Quella che rinasce dopo
il ventennio fascista, che aveva visto la devastazione delle logge e
la messa fuorilegge dell'istituzione, è dunque una massoneria che
guarda a sinistra, al Partito repubblicano di Randolfo Pacciardi e al
Partito socialista di Nenni, ma anche ai comunisti. Soprattutto dopo
la fine dell'effimera esperienza del Partito democratico del lavoro
prima e dell'Unione Democratica Nazionale poi, il Grande Oriente
d'Italia si volge decisamente a sinistra. Netta è la preclusione
antifascista, mentre forti sono le preoccupazioni per una Democrazia
cristiana che presenta forti elementi di integralismo religioso.
In quest'ottica già
dalla primavera 1945 contatti vengono stretti con il Partito
comunista a cui il GOI fa pervenire tramite un alto dignitario del
Rito Scozzese, materiali interni e circolari. Significativa è anche
la presenza massonica nelle fila del partito di Togliatti: solo a
Roma i massoni iscritti al partito sono tra i 100 e i 150.
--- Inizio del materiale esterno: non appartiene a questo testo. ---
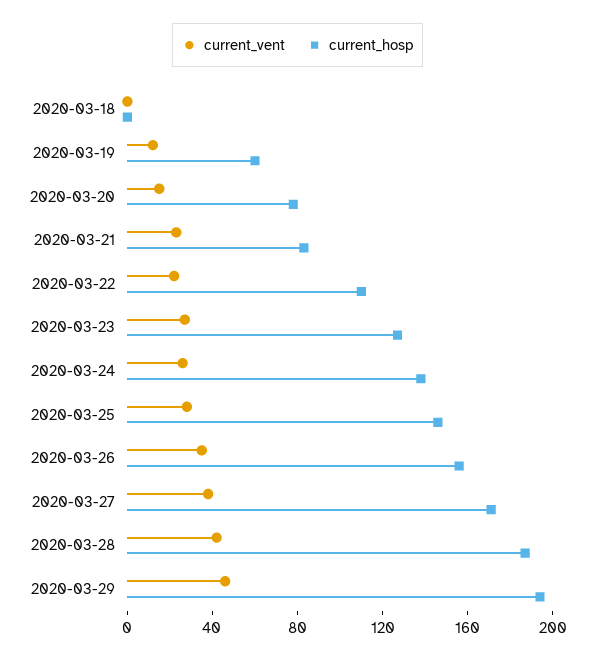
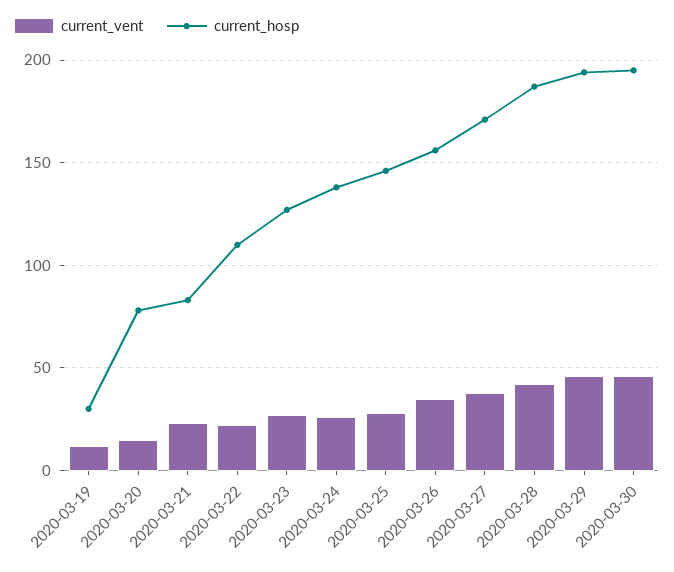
current_vent, 2020-03-18: 0 -> none
current_hosp, 2020-03-18: 0 -> none
current_hosp, 2020-03-19: 60 -> 30
current_vent, 2020-03-30: none -> 45
current_hosp, 2020-03-30: none -> 195

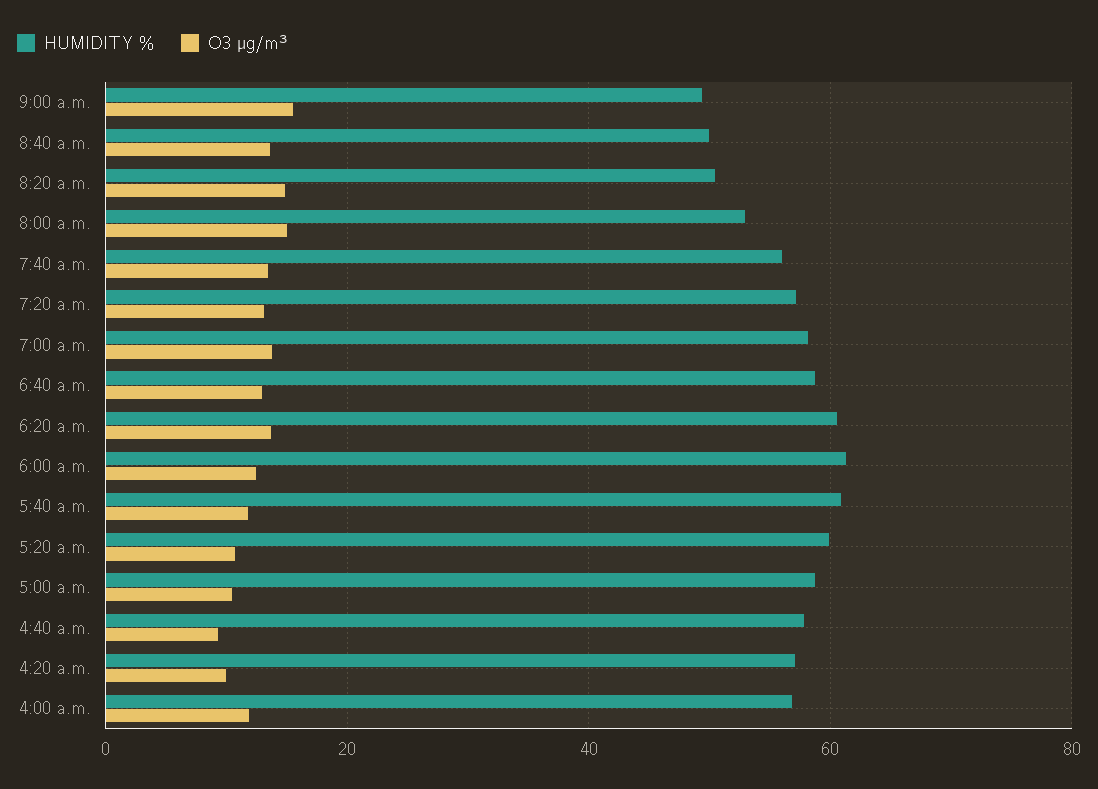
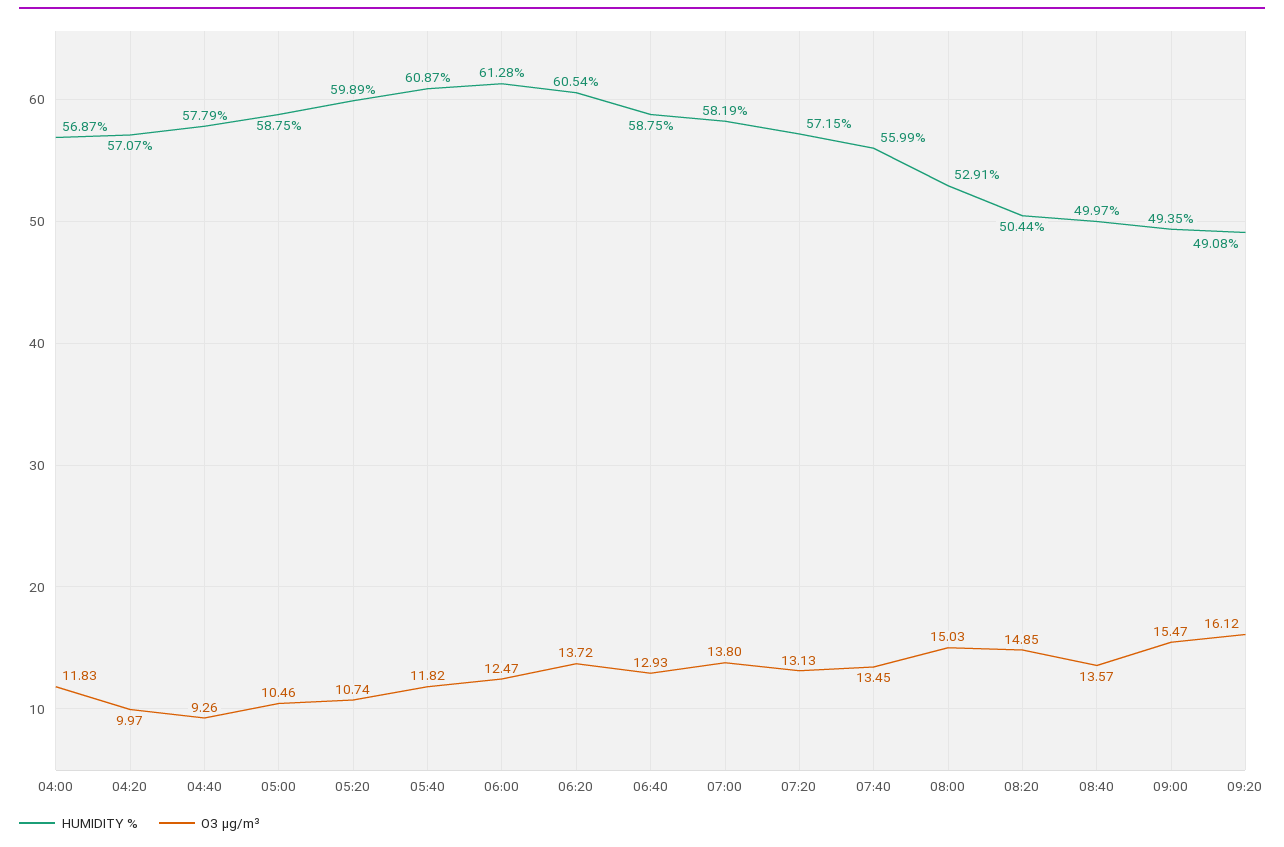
HUMIDITY %, 09:20: none -> 49.08
O3 µg/m³, 09:20: none -> 16.12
Altrettanto forte l'interesse del PCI per le vicende, invero
piuttosto travagliate (sono operanti diversi gruppi massonici che si
combattono aspramente), della Libera Muratoria italiana. In un
documento, conservato presso la Fondazione Istituto Gramsci,
contrassegnato dalla dicitura a penna “segreto”, si stabilisce di
“introdurre nella massoneria un certo numero di compagni allo scopo
di influenzarne l'indirizzo politico; cosa non solo possibile data la
situazione interna della massoneria, ma particolarmente opportuna
dato che la M. ha una certa influenza sui ceti medi (piccola
borghesia radicale)”.
Con molta spregiudicatezza il Pci apre alla
Massoneria. Così il 10 marzo 1946 lo stesso segretario Palmiro
Togliatti tiene alla Normale di Pisa una prolusione su Giuseppe
Mazzini, con Garibaldi figura di riferimento fondamentale per la
Massoneria italiana, in cui esalta la figura dell'esule come il più
grande riformatore italiano dell'Ottocento. “Mazzini – afferma
Togliatti – giganteggia perchè la sua intuizione riformatrice e le
sue idee riformatrici sono inserite in una concezione generale del
mondo e della vita dalla quale egli ricava una direttiva per
l'azione”. Concezione generale del mondo e della vita, sia detto
per inciso, che il Grande Oriente rivendicava orgogliosamente come
propria fin dalla sua fondazione all'indomani dell'unità d'Italia.
Approcci che inquietano
le autorità, massoniche e non solo, americane, ormai entrate
nell'ottica dell'incipiente guerra fredda. Chiarimenti in merito
vengono chiesti al GOI, che è in attesa di riconoscimento, anche su
pressioni insistenti di gruppi massonici concorrenti come il gruppo
diretto da Liborio Granone che, allo scopo di accreditarsi come il
più filoamericano, invia lettere di fuoco alla Gran Loggia di New
York per denunciare le compromissioni del GOI con i comunisti.
Guido Laj
Nonostante le
preoccupazioni americane il Grande Oriente insistette a puntare sulla
sinistra nel suo complesso e in particolare sul Pci perchè la
Repubblica in via di definizione costituzionale nascesse laica e
aconfessionale e dunque per il rigetto degli accordi fra Stato e
Chiesa negoziati da Mussolini nel 1929, i famosi Patti lateranensi.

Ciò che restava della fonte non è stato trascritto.